Если увидеть пытаешься издали,

Не разглядишь меня!..

Это ведь хорошо? Хорошо же, что после его смерти все смогут дышать свободно? Делать то, что он так и не научился? Это будет лучше для всех, правда же? Правда? Холодное вискозное небо не даёт ответа. Олежа пытается ответить себе сам. Правда, всем без него дышалось бы легче. И Оле, и Диме, и даже Антону, наверное — он просто нашёл бы другого напарника в дипломаторстве. Теперь всё наконец стало правильным. Никто больше не будет ворчать под ухом. Не будет надоедать своими советами, никому в помине не нужными.

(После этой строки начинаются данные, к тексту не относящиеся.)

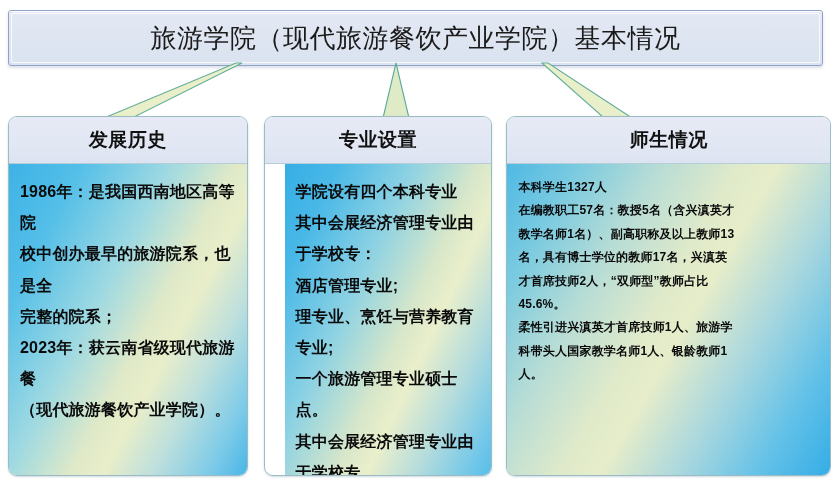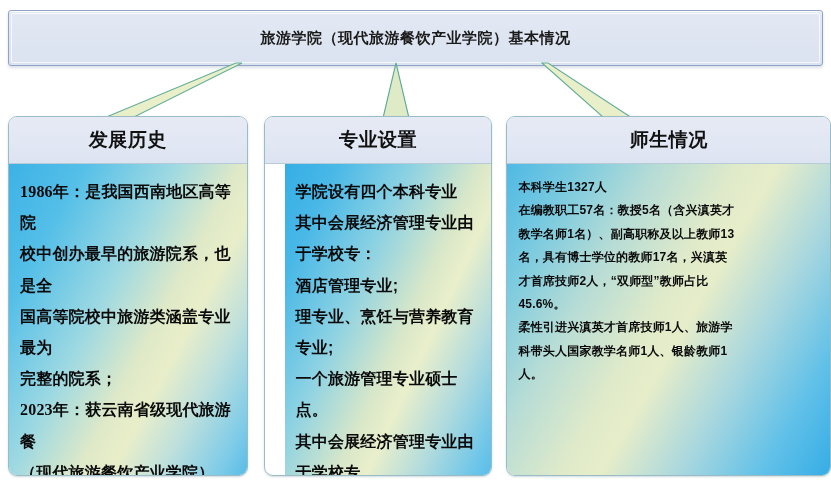"旅游学院（现代旅游餐饮产业学院）基本情况" #title-text { font-size: 15px -> 26px; font-weight: bold -> normal }
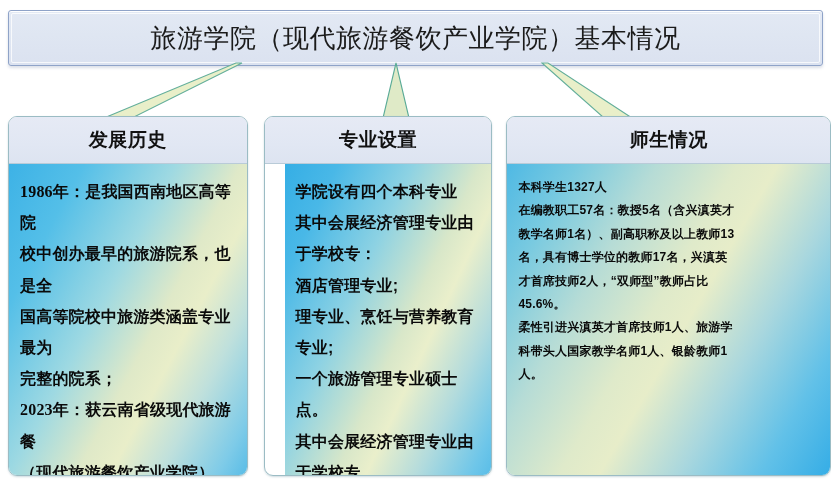"发展历史" .card.c1 { font-family: Liberation Serif, serif -> none }
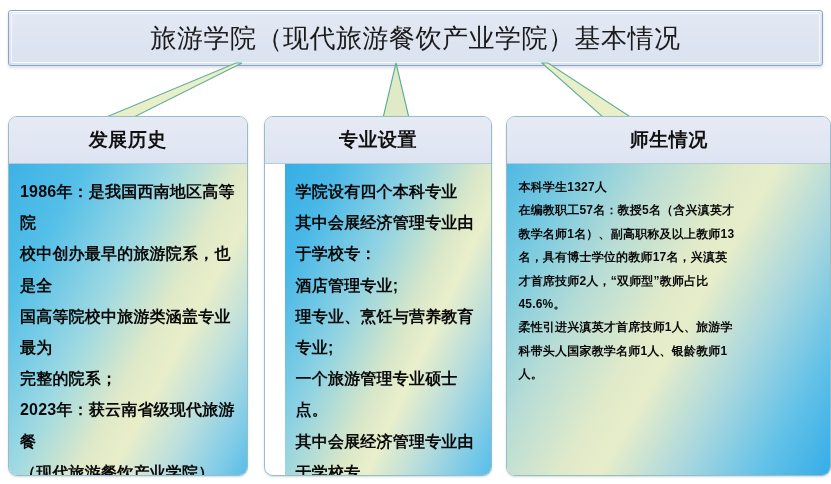"国高等院校中旅游类涵盖专业最为" p { html: <p>国高等院校中旅游类涵盖专业最为</p> -> none }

Не нужно будет ни выполнять странные пункты незакрытых гештальтов, не нужно слушать очередную речь о том, как надо и не надо, не нужно гадать над убийством, злиться на недосказанности, лезть в петлю надоевшей заботы. Можно будет жить.

Не разглядишь меня!...

Друг мой, прощай!

Олежа жил впустую, умер впустую — только мешал другим. И, кажется, ничего хорошего после себя не оставил— поганый привкус неосторожных слов, да и только. По таким не скучают. Он и сам бы по себе не скучал. Почему только на что-то надеялся? Олежа понимает и ни секунды не злится. Теперь, когда уже слишком поздно. Пусть будет так. Пусть он будет погребён под новыми людьми, пусть нанесённые им раны не оставят следа. Пусть всем будет спокойней. Жаль, что только так. Говорят — пока человек жив, ещё все можно исправить. Олежу исправила только могила. И то — со второй попытки. Если посмертие было шансом — он феерически его упустил, безвозвратно, бессмысленно проебал. На грудь давит снег — стиральный порошок. Олежа исчезает под ним — медленно, но верно. И хорошо. Всё хорошо.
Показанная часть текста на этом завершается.